=== GIVEN RECORDS ===

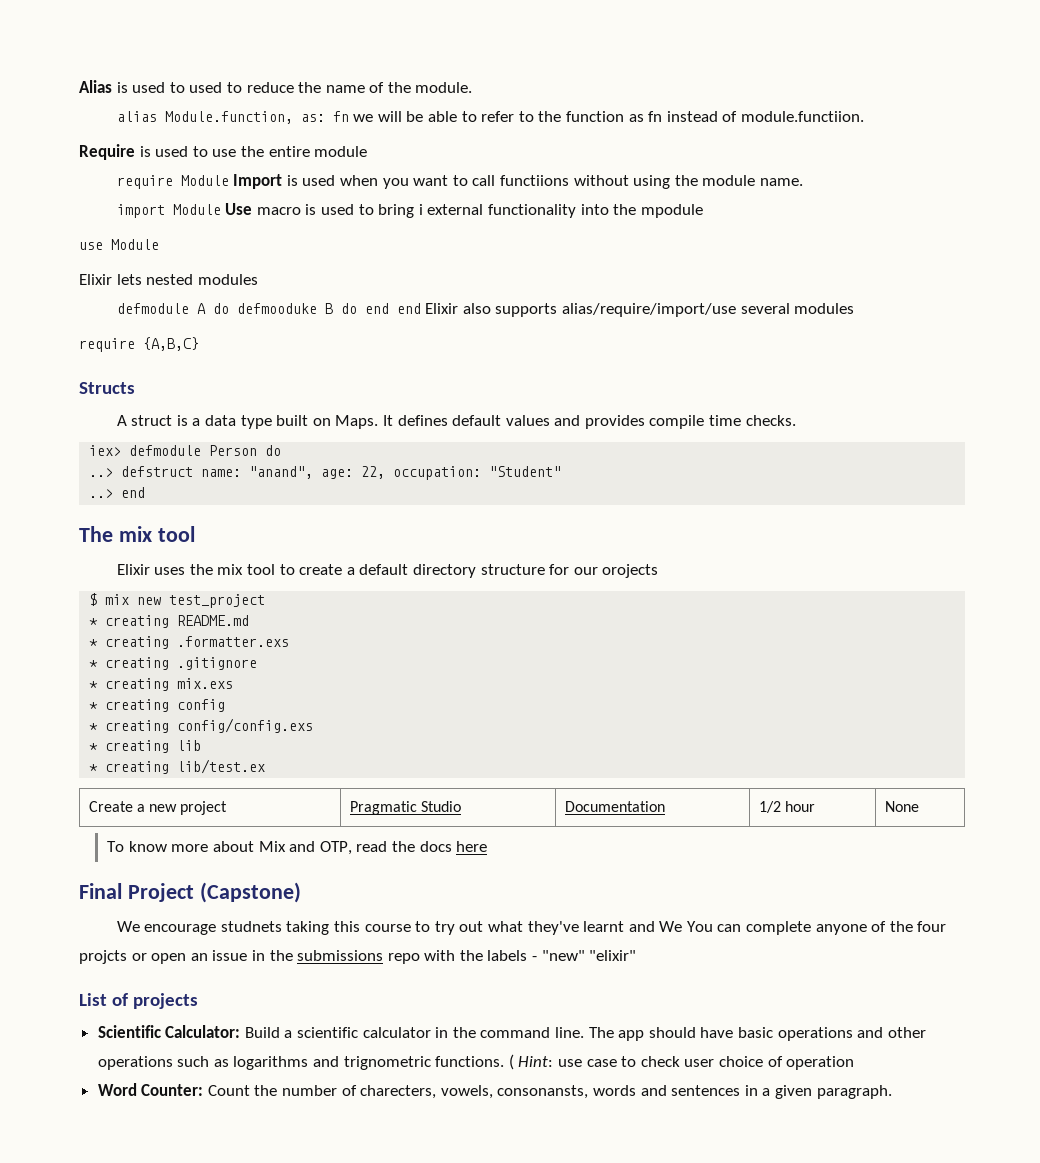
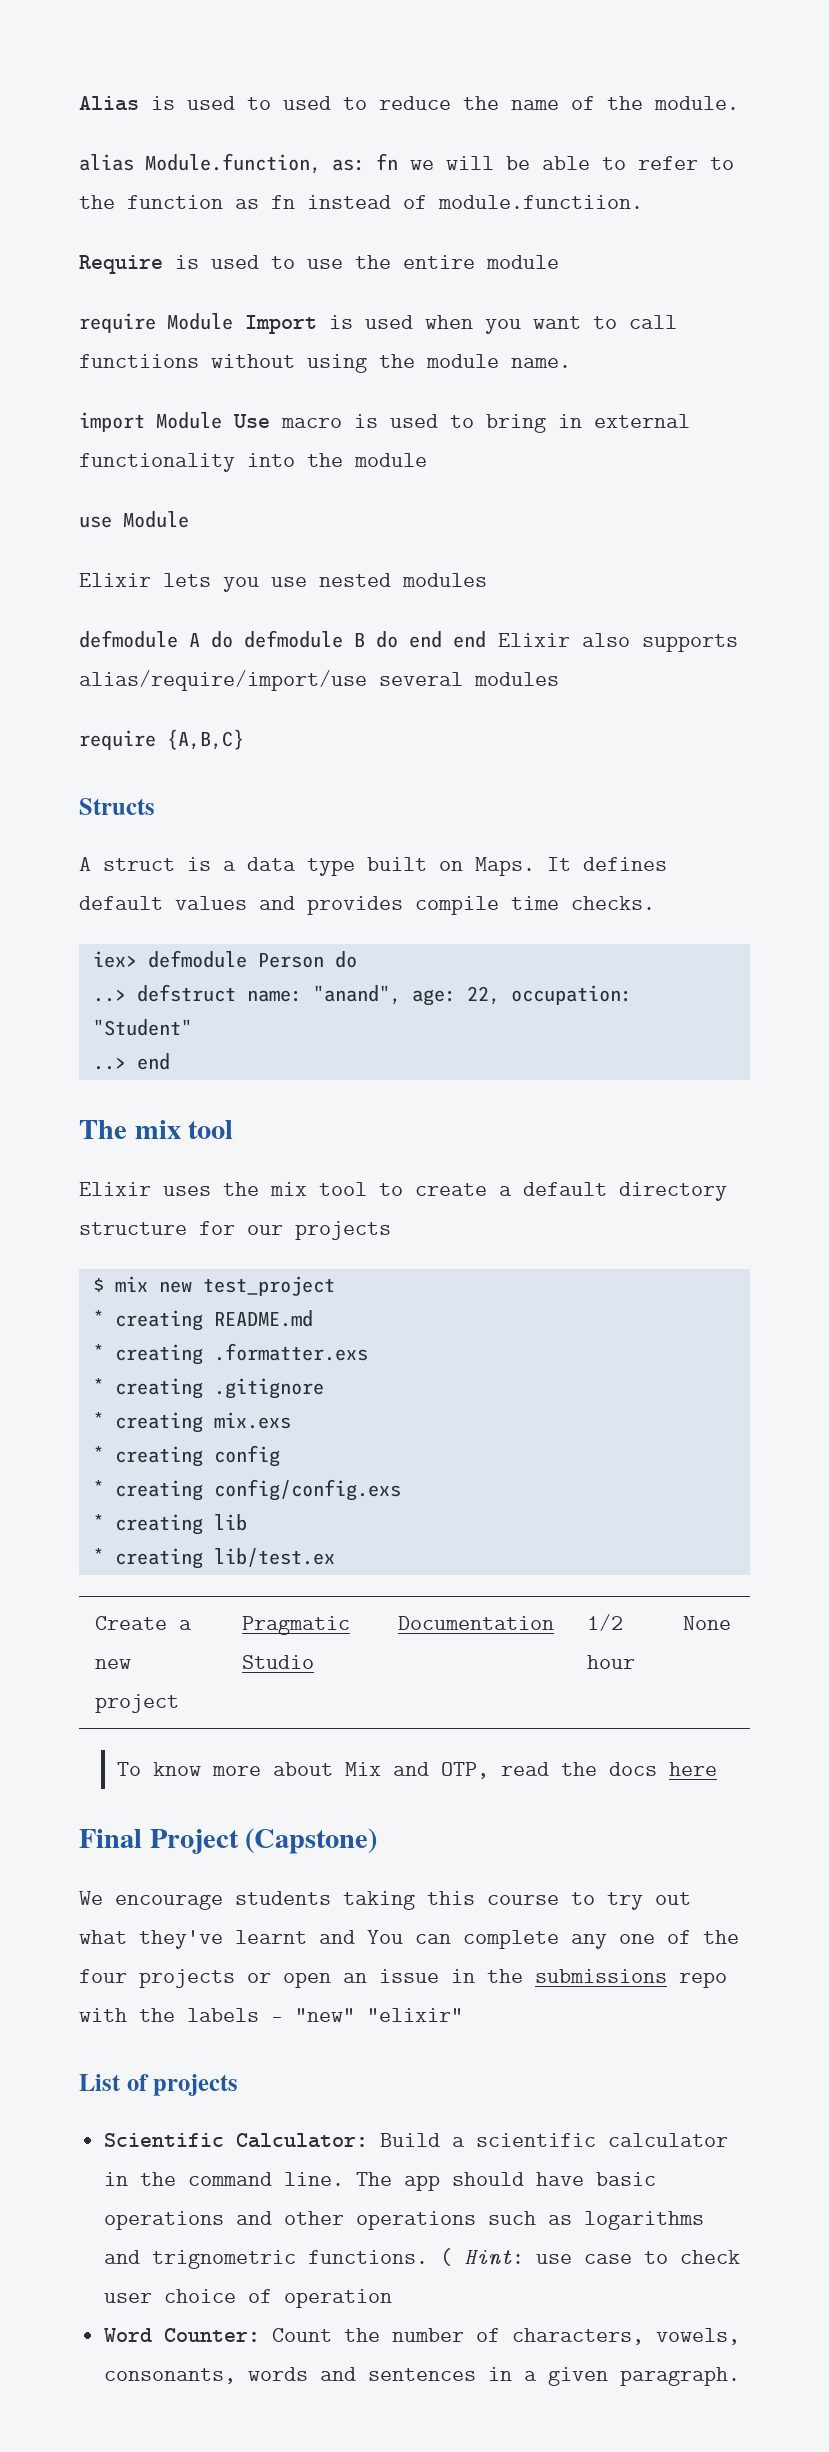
[418,204,423,215] i -> [558,414,582,428] in
[640,204,703,218] mpodule -> [354,453,427,467] module
(142, 279) none -> [223,577,307,592] you use
[236,303,317,314] defmooduke -> [244,630,343,648] defmodule
[602,564,659,578] orojects -> [295,1221,391,1240] projects
[220,921,282,932] studnets -> [235,1891,331,1905] students
[659,921,683,932] We -> (355, 1937) none
[815,924,867,935] anyone -> [571,1934,655,1949] any one
[79,950,127,964] projcts -> [139,1969,235,1988] projects
[360,1085,589,1099] charecters, vowels, consonansts, -> [512,2328,741,2345] [104,2368,237,2384] characters, vowels, consonants,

===

PROBLEM REQUIREMENTS -
Each line from the one holding "[602,564,659,578] orojects ->" through the last line of the data is to be transcribed exactly, with nothing else added.

TASK OUTPUT -
[602,564,659,578] orojects -> [295,1221,391,1240] projects
[220,921,282,932] studnets -> [235,1891,331,1905] students
[659,921,683,932] We -> (355, 1937) none
[815,924,867,935] anyone -> [571,1934,655,1949] any one
[79,950,127,964] projcts -> [139,1969,235,1988] projects
[360,1085,589,1099] charecters, vowels, consonansts, -> [512,2328,741,2345] [104,2368,237,2384] characters, vowels, consonants,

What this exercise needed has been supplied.